Heavenly Harmonies: 2025-6 Concert Season Announced

Sunday 6th July 2025

This season we explore the power of music to move and transform, and its role in celebrating great occasions. In November, we pay homage to St Cecilia, the patron saint of music and musicians, with a selection of works written in her honour. We celebrate Christmas with a rich and varied feast of seasonal music. Our spring concert marks the third anniversary of the coronation of King Charles III, with works performed to celebrate historic royal coronations. We end the season in the summer with a concert of contrasting moods, including joyful psalms and a reflective requiem.

Our first concert of the season, DIVINE MELODIES on 8th November 2025 in All Saints’ church, Leamington Spa, explores the legacy of St Cecilia through music written in her honour by Britten, Handel, Finzi and Dyson. It also includes a mass by Rheinberger which overtly rejects the aims of the 19th century Cecilian movement, which sought to return the liturgy of the Roman Catholic church to an older, simpler style.

We celebrate CHRISTMAS OLD AND NEW with our family friendly Christmas matinée concert on 6th December 2025 in Holy Trinity church.
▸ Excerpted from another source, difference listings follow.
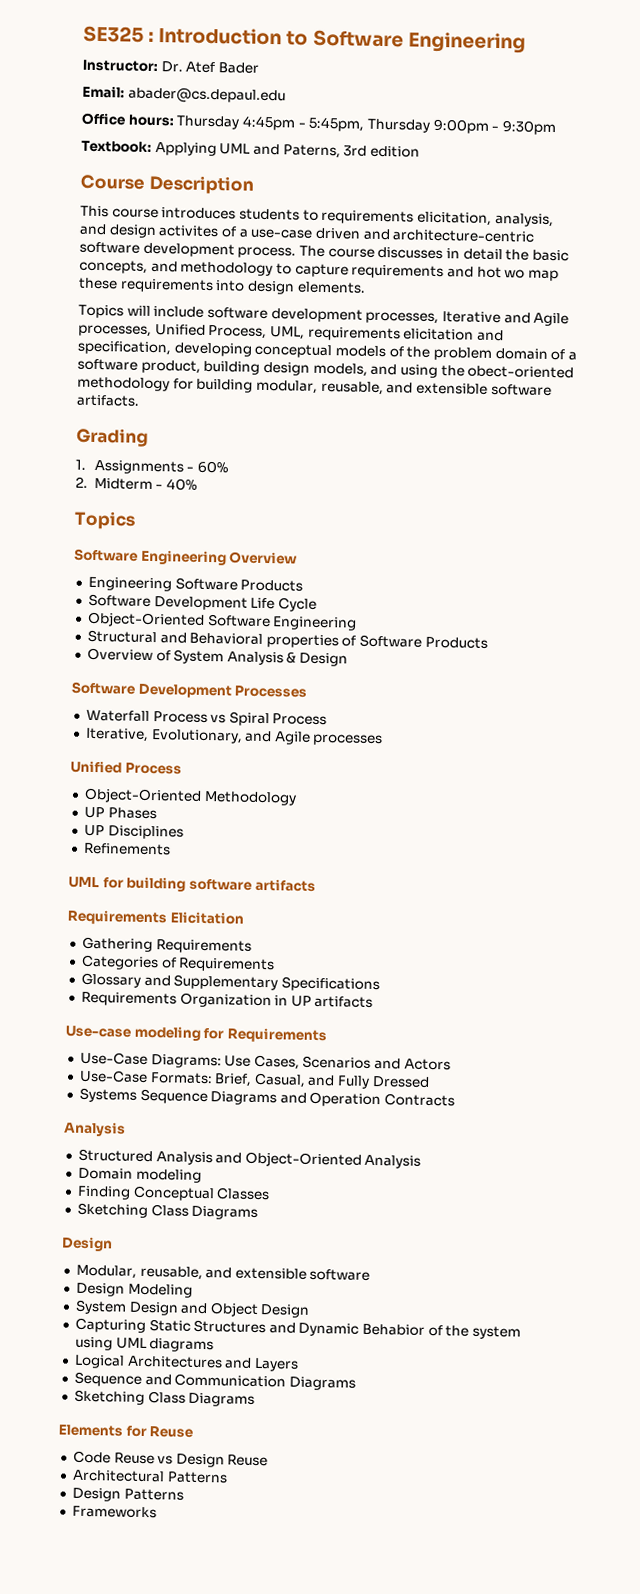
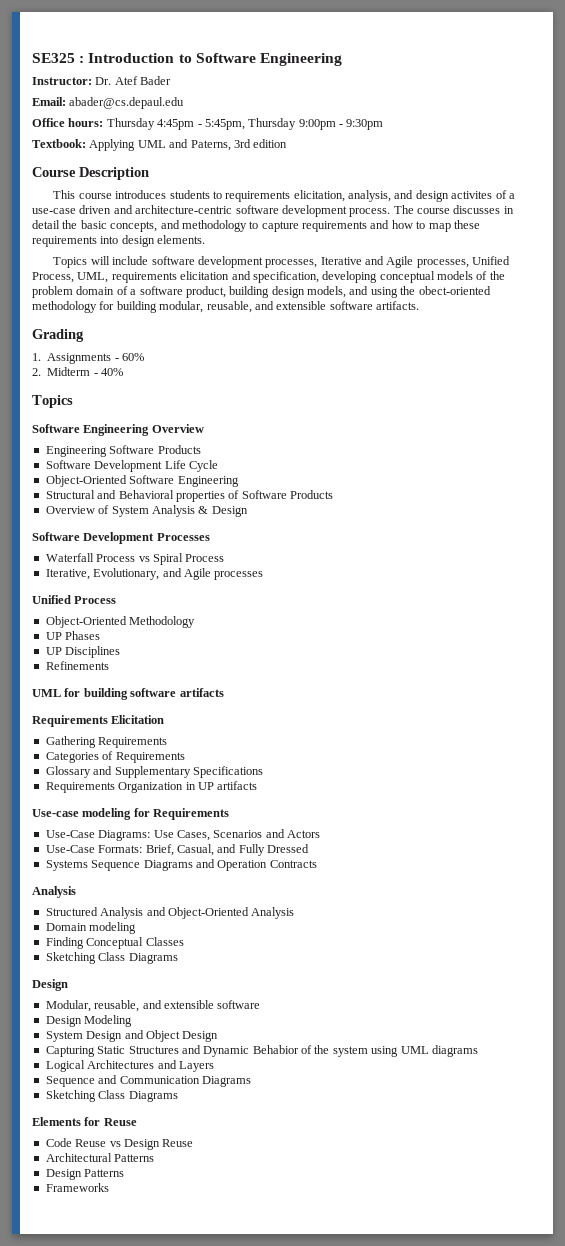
[476,266,526,279] hot wo -> [391,220,426,229] how to

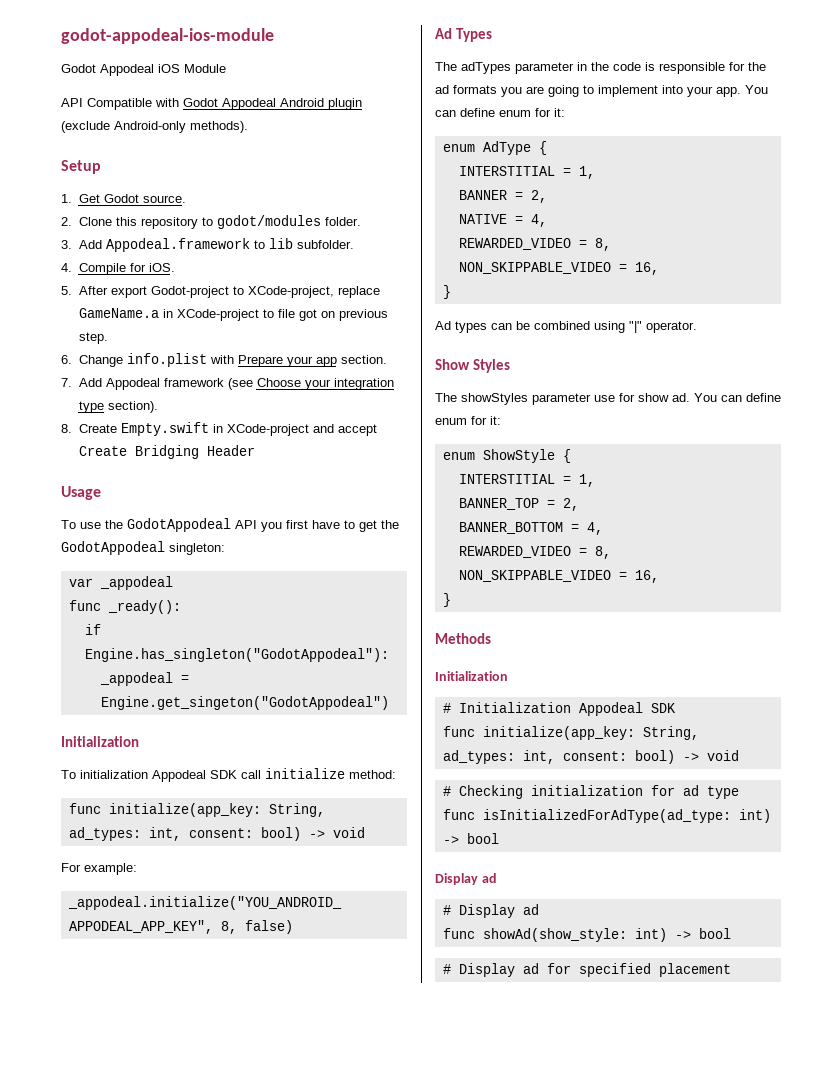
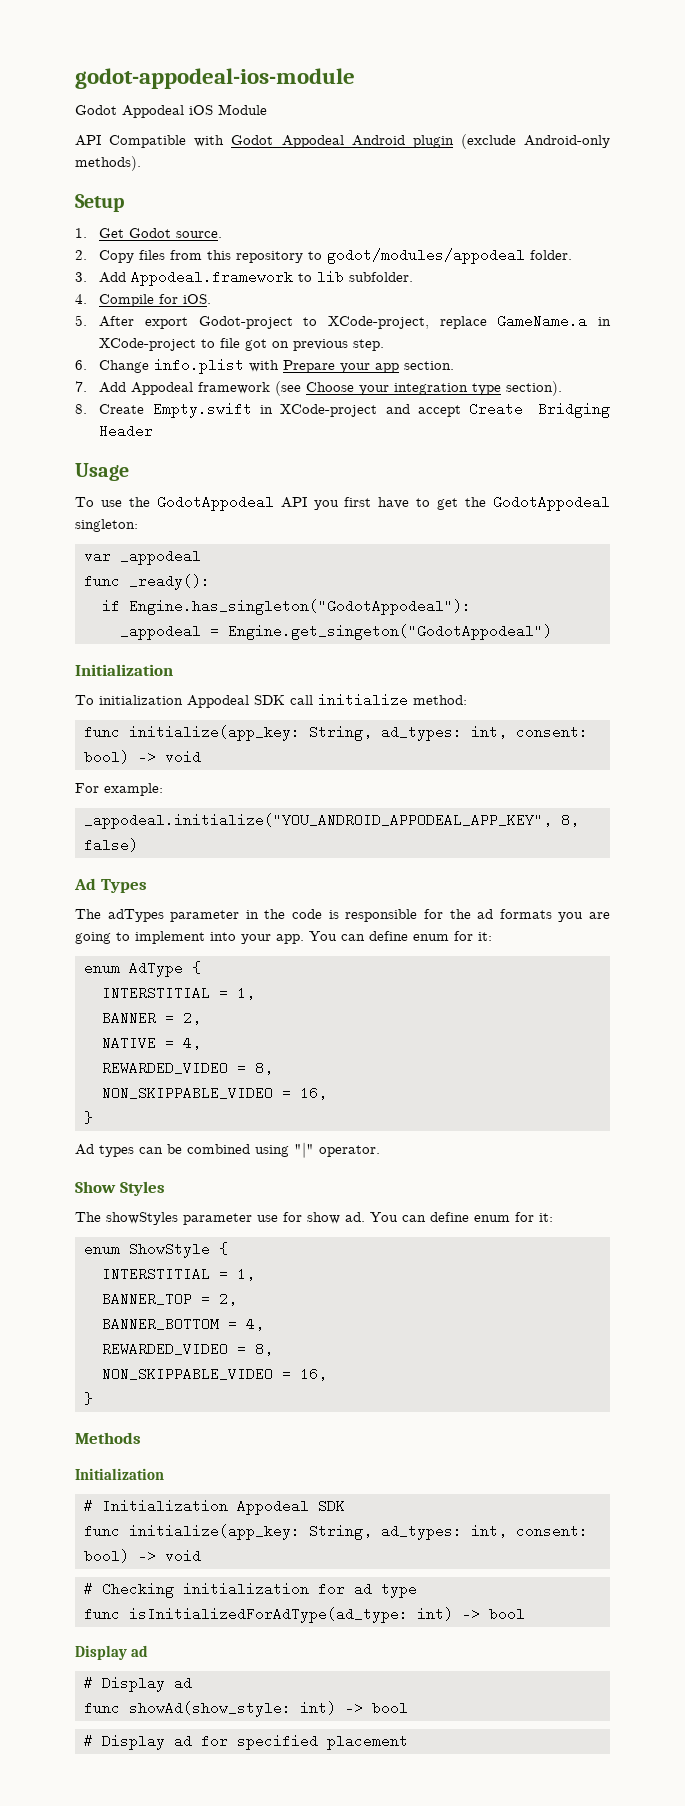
[78,217,112,226] Clone -> [99,250,203,263] Copy files from
[216,215,321,229] godot/modules -> [327,248,526,264] godot/modules/appodeal

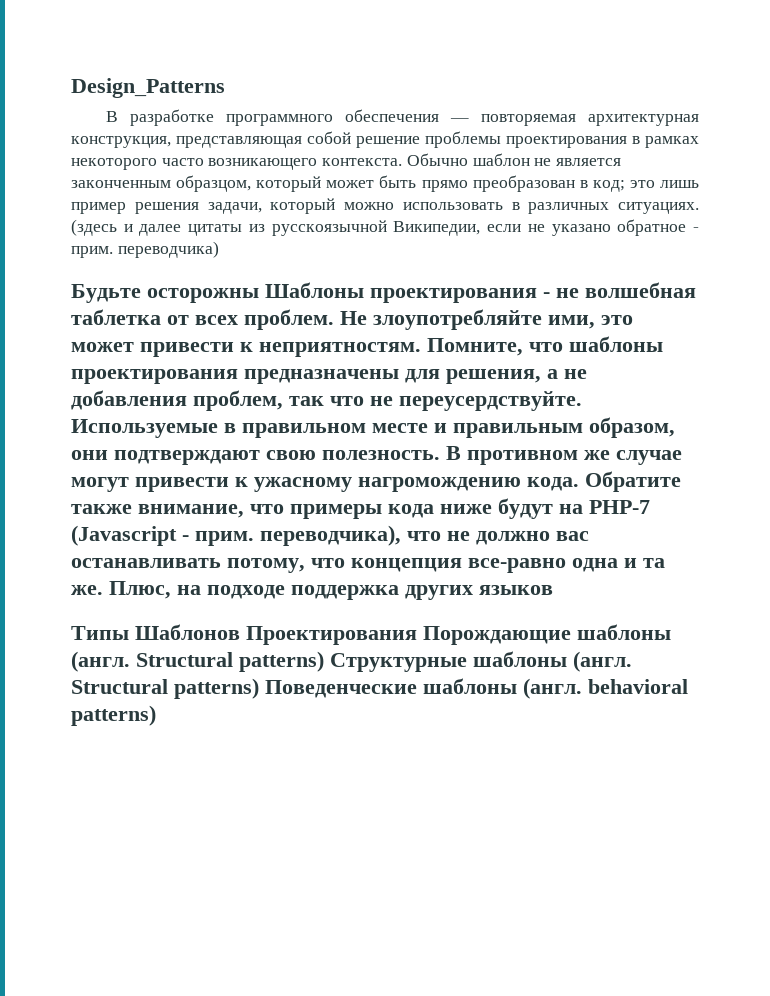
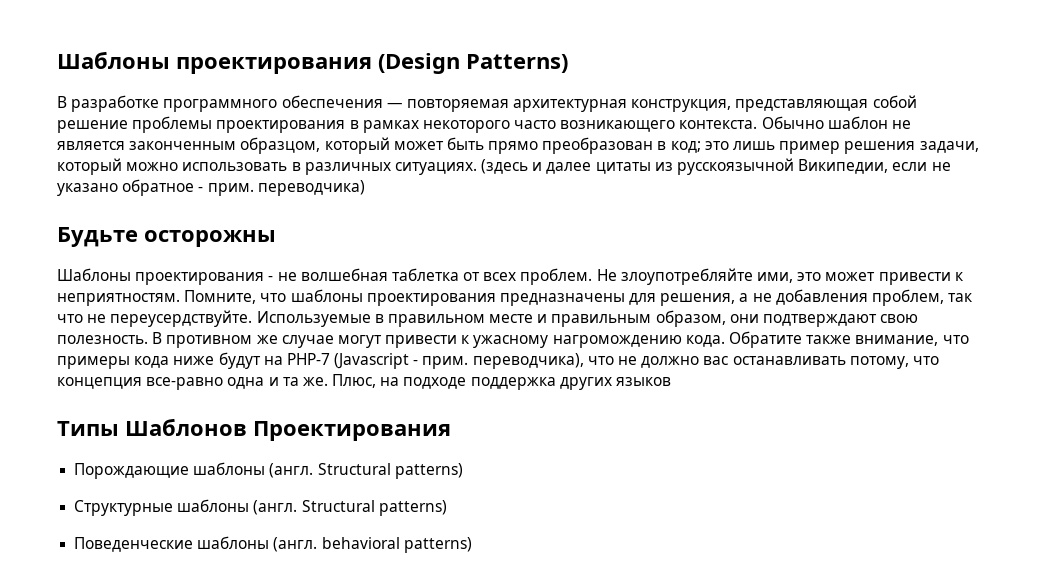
[71,78,225,98] Design_Patterns -> [57,51,568,74] Шаблоны проектирования (Design Patterns)
(259, 295) none -> (276, 238) //
(417, 635) none -> (451, 431) //
(324, 661) none -> (463, 471) //
(259, 688) none -> (447, 508) //

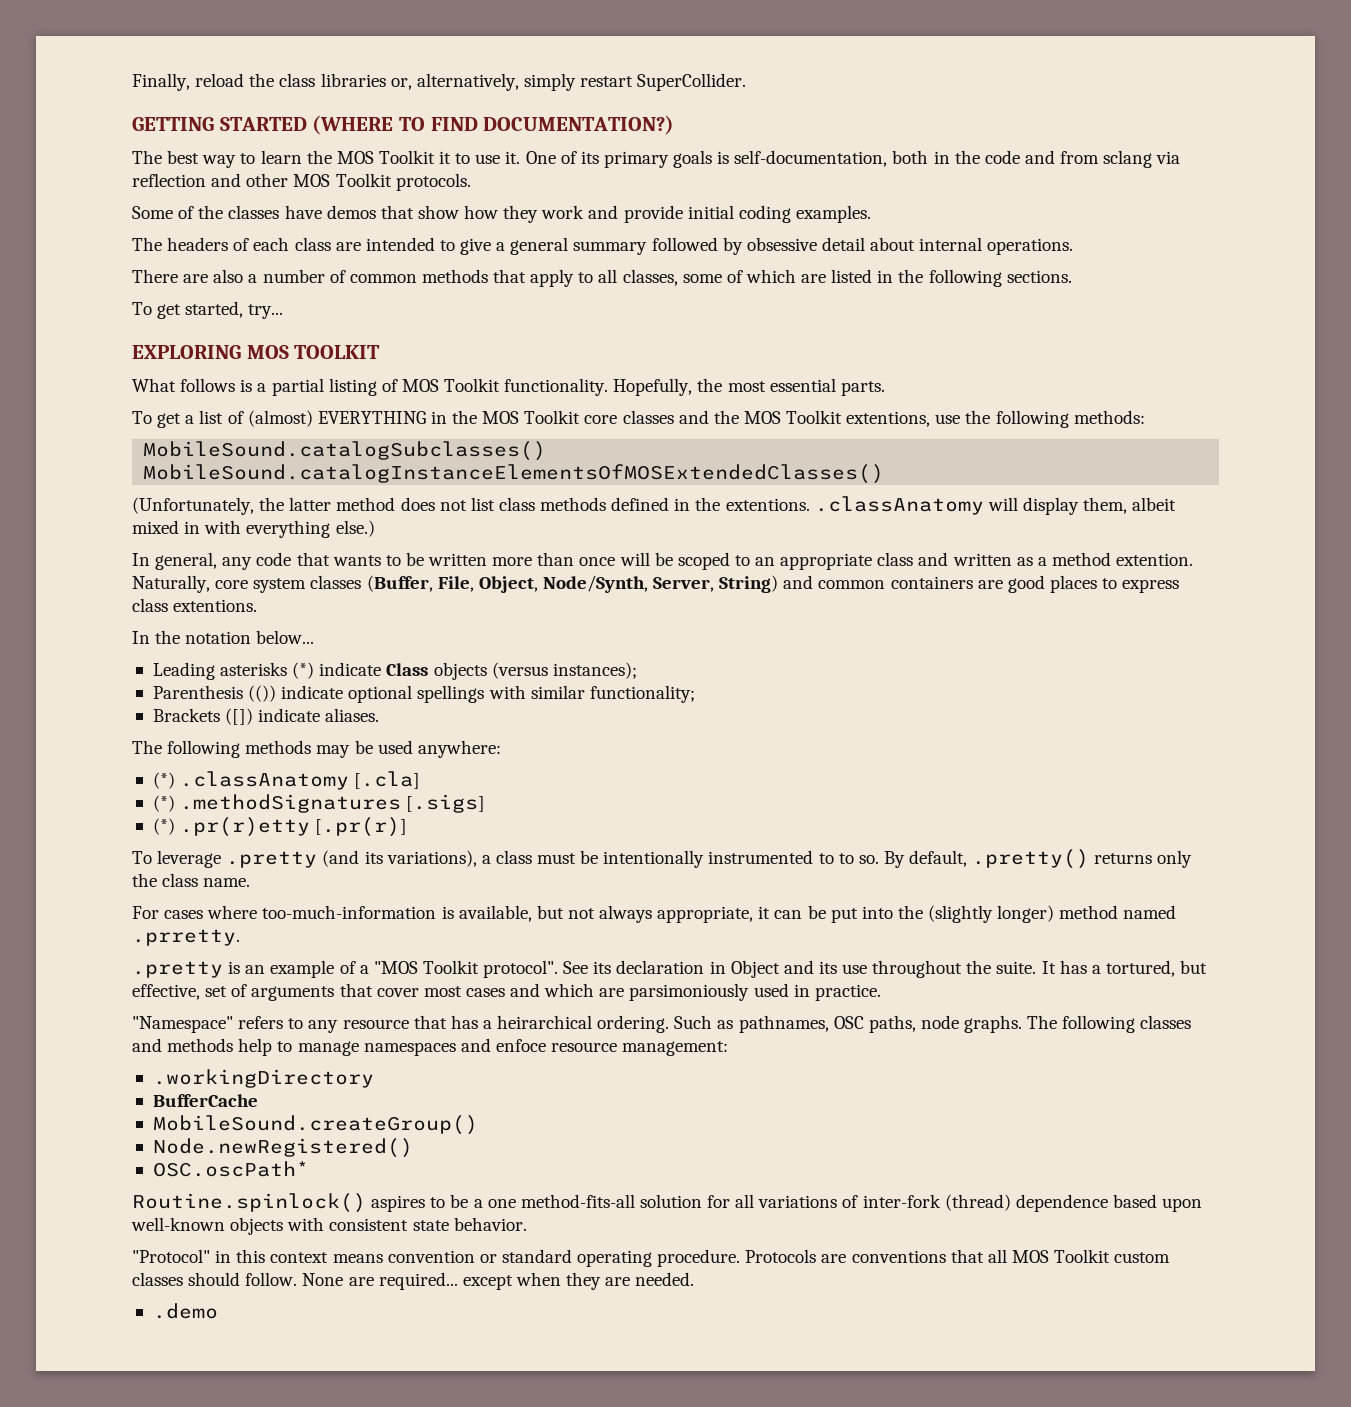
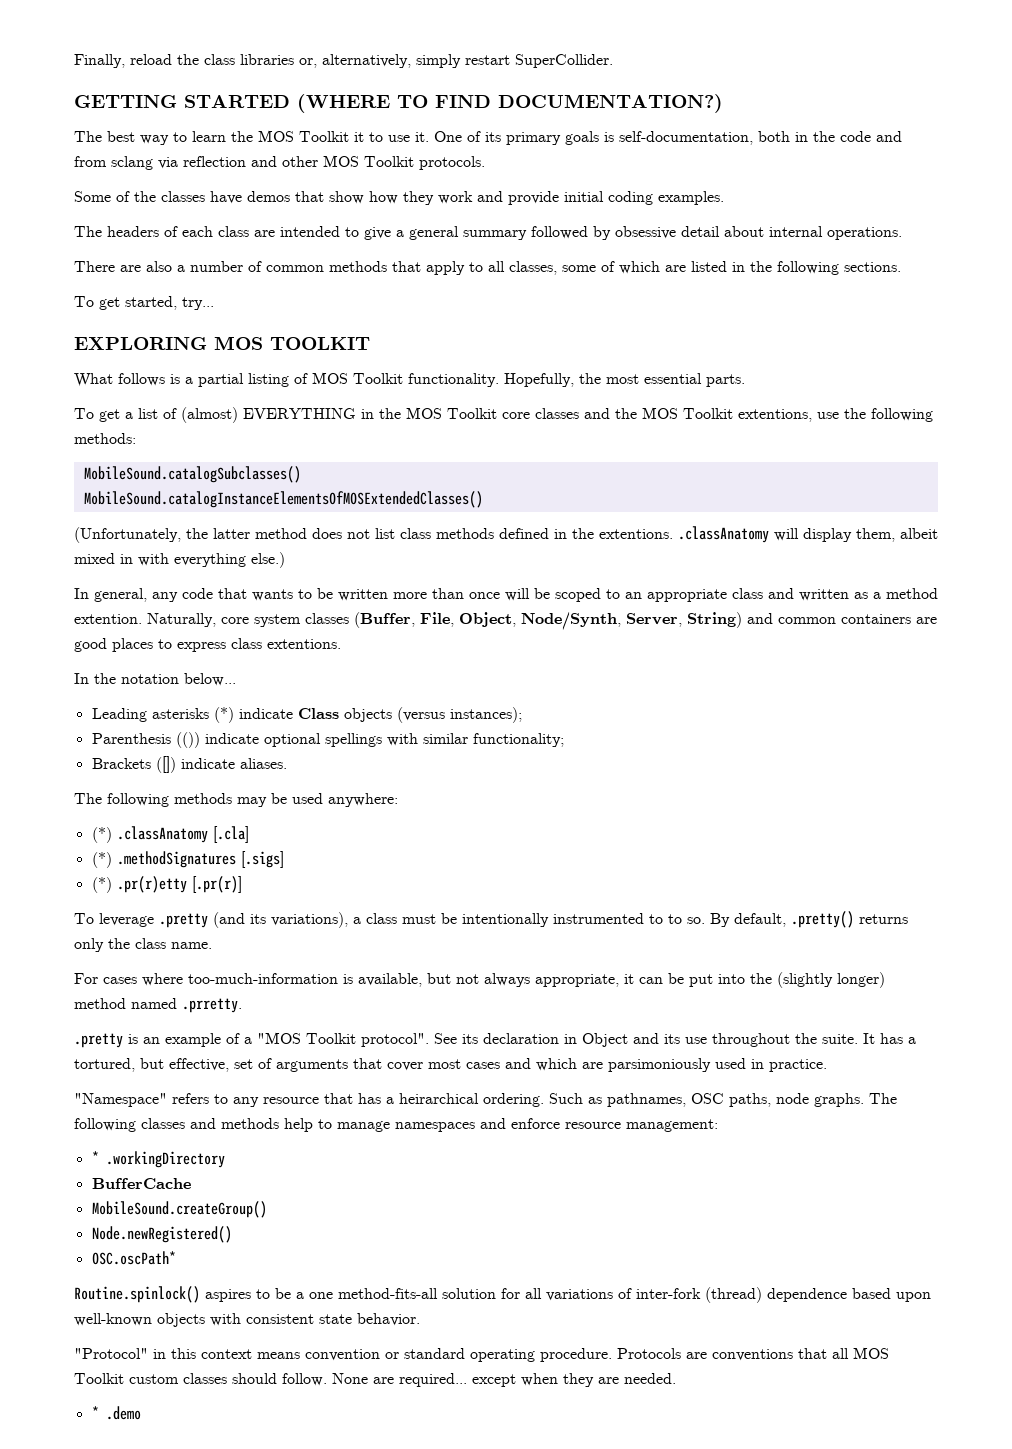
[495,1039,546,1052] enfoce -> [511,1118,560,1129] enforce
(729, 1048) none -> [91,1151,99,1164] *
(695, 1279) none -> [91,1406,99,1419] *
This will feature excerpts from Handel's ever popular Messiah, selections from the choir's own heritage collection, and of course some audience favourites.

THRONES IN HARMONY: A Musical Coronation, on 28th March 2026 in All Saints' church, will mark three years of our present king’s reign. We will perform Handel’s well known Coronation Anthems which were composed for the crowning of King George II in 1727. W A Mozart’s Coronation Mass was not originally written for a coronation, but acquired its nickname after it was adopted by the Habsburg family in Vienna for royal state occasions. There will also be a concerto grosso by Corelli with a royal theme.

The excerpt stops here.